7) Under "Expression and Regulation" in the browser turn the "Promoter+" and "Promoter-" controls to "full" and hit "refresh". Where are the strongest promoter signals among your co-expressed loci? Are these consistent with your predictions for operonal or independent transcription?

C) Assign putative gene functions

8) Under "Genes and Gene Prediction Tracks" in the browser turn "Pfam domains" to "pack" to visualize conserved domains in genomic context. Click on individual genes to open pages showing RefSeq gene annotations, and record each of these along with any associated Pfam or interpro domains.
9) From each RefSeq page click the "NCBI Blast Hits button". Are the annotations of the strongest Blast hits consistent with the P. aerophilum RefSeq annotation? If not, why do you think there are differences?
10) Click on the "Conserved Domain Database hits" entry at the top of the Blast list. If there are any conserved domains are these consistent with the P. aerophilum RefSeq annotation?
11) Can you assign putative functions for each of your three co-expressed clusters based on annotations or conserved domains? Can you relate these to time-dependent changes in cell cycling or growth conditions?
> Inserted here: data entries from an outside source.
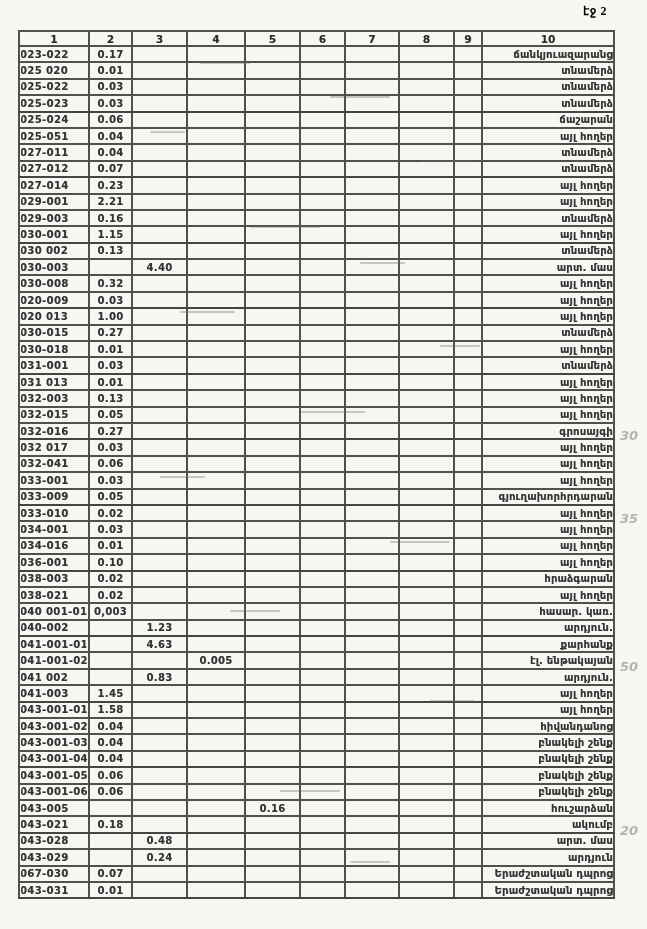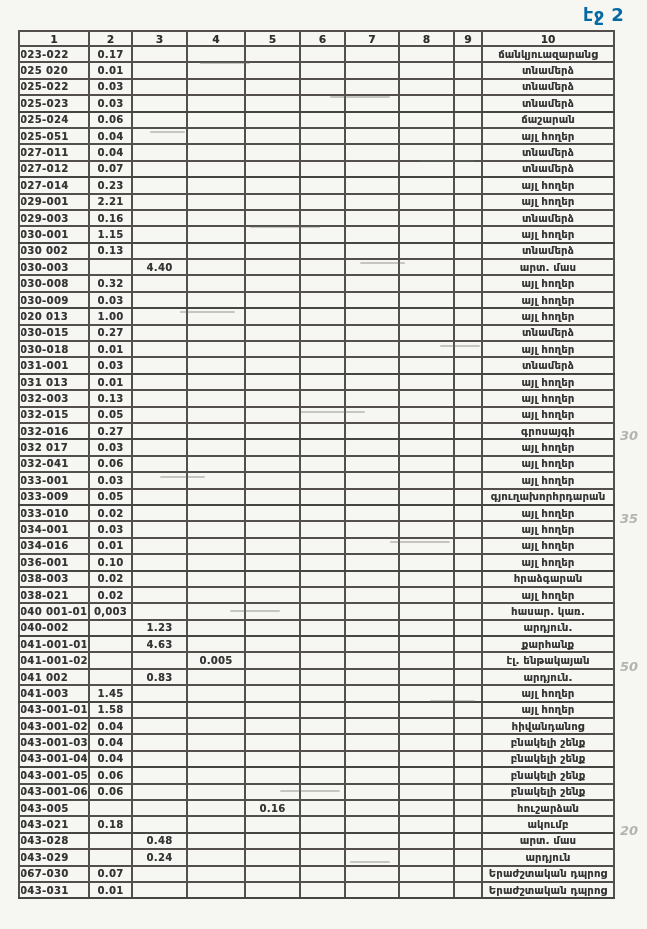"էջ 2" .page-label { color: #0369a1 -> #000000; font-family: none -> Liberation Serif, serif; font-size: 18px -> 12px }
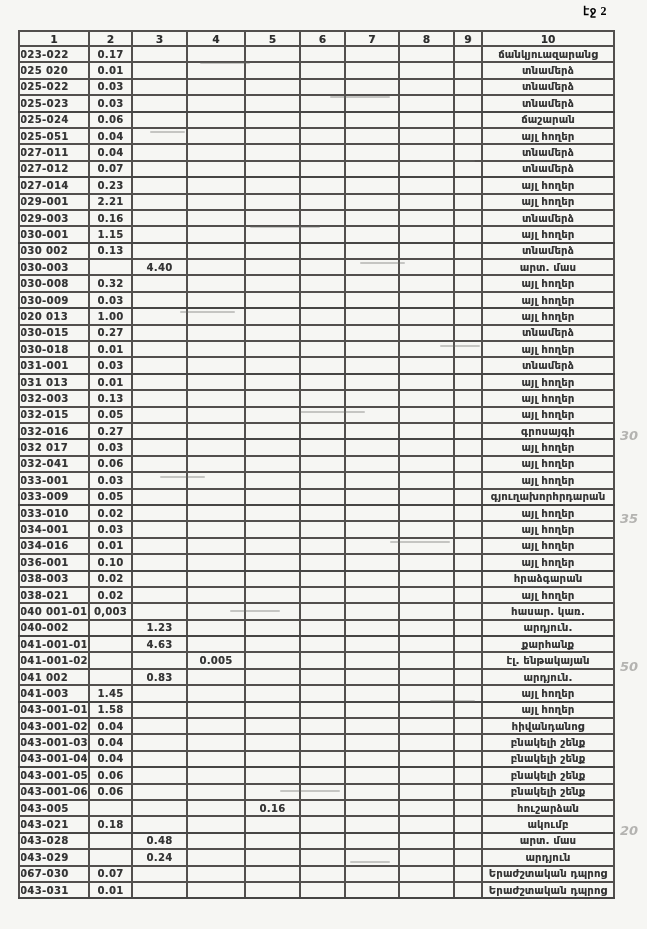"ճանկյուազարանց" td.label { text-align: center -> right }
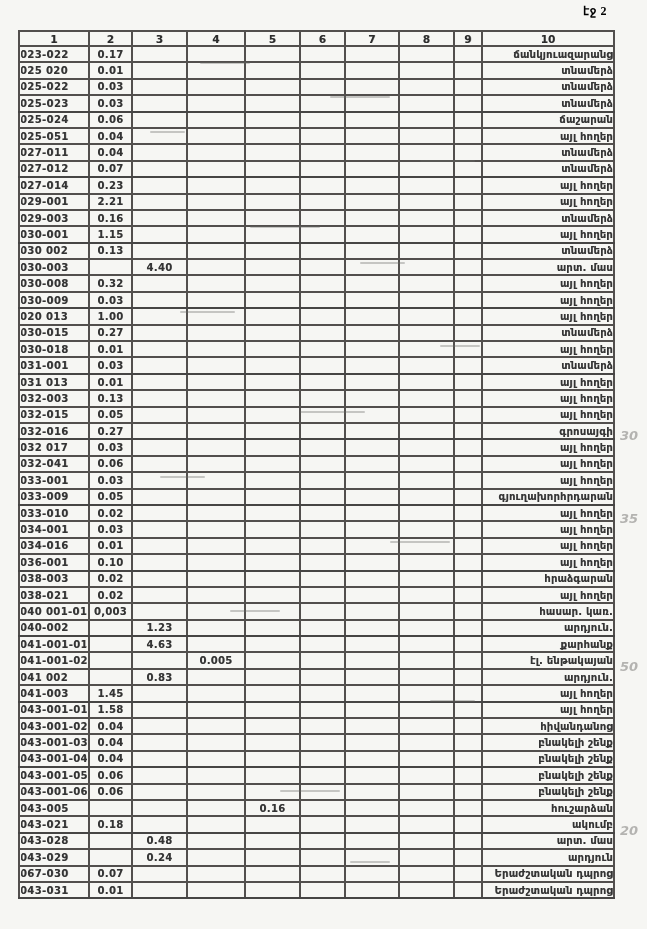"030-009" td.code { text: 030-009 -> 020-009 }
C) Use gene expression profiles to cluster EXPERIMENTAL CONDITIONS

12) in the "Distance" command menu of Genesis select "Pearson correlation"
13) in the "Analysis" command menu select "Calculate Hierarchical Clustering". Or just hit the "HCL" button.
14) select "Complete linkage clustering", and check both "cluster genes" and "cluster experiments". Hit "OK". Click on the new "Tree (Complete Linkage" in the "Clustering Results" file. Dendrograms at the top show clustering of experimental conditions. Dendrograms at the left show clustering of loci. Note that the view can be manipulated by selecting (click on the dendrogram to select) a subset of conditions or genes that are clustered together, then right-clicking your mouse and selecting "Flip sub-tree".
15) Which experiments cluster together? Can you draw any conclusions from this?
16) Go back to step 2 and repeat the above clustering steps using each of the different distance metrics in the "Distance" command menu. If you lose track of which tree is which the distance metric used for each is listed in the folder "General Information".
17) Is there a consistent pattern of experiments that cluster together under most distance metrics? Does this tell you anything about the data set? Are there any distance metrics that produce markedly different results from the majority?
18) In the file menu select "Save project" to save your clustering results. The saved project consists of a .txt file and a matching .xml file.
19) Open the Respiratory Response (Respiratory_response_genesis.txt) data set from the file menu in Genesis.
20) Cluster experimental conditions with similar expression profiles using a) the Pearson correlation (same as #11 above), and b) using Euclidean distance. Which experiments cluster together now? How does this compare with the clustering pattern obtained with the temporal response data? What does this say about the statistical analyses used to separate loci that responded to respiratory conditions from those that responded to temporal conditions?
21) Can you identify any loci that are in both the temporal response dataset and the respiratory response dataset? If so, how can you explain the occurrence of some loci in both sets?
22) Open the complete set of expression profiles for all loci in the P. aerophilum genome  (All_loci_genesis.txt) from the file menu in Genesis. Repeat the clustering of experimental conditions using a) the Pearson correlation and b) Euclidean distance. Which experiments cluster together now? What does this say about prevalent patterns genome-wide, i.e. does the clustering of experiments using the whole genome data set more strongly reflect temporal responses, respiratory responses, or neither?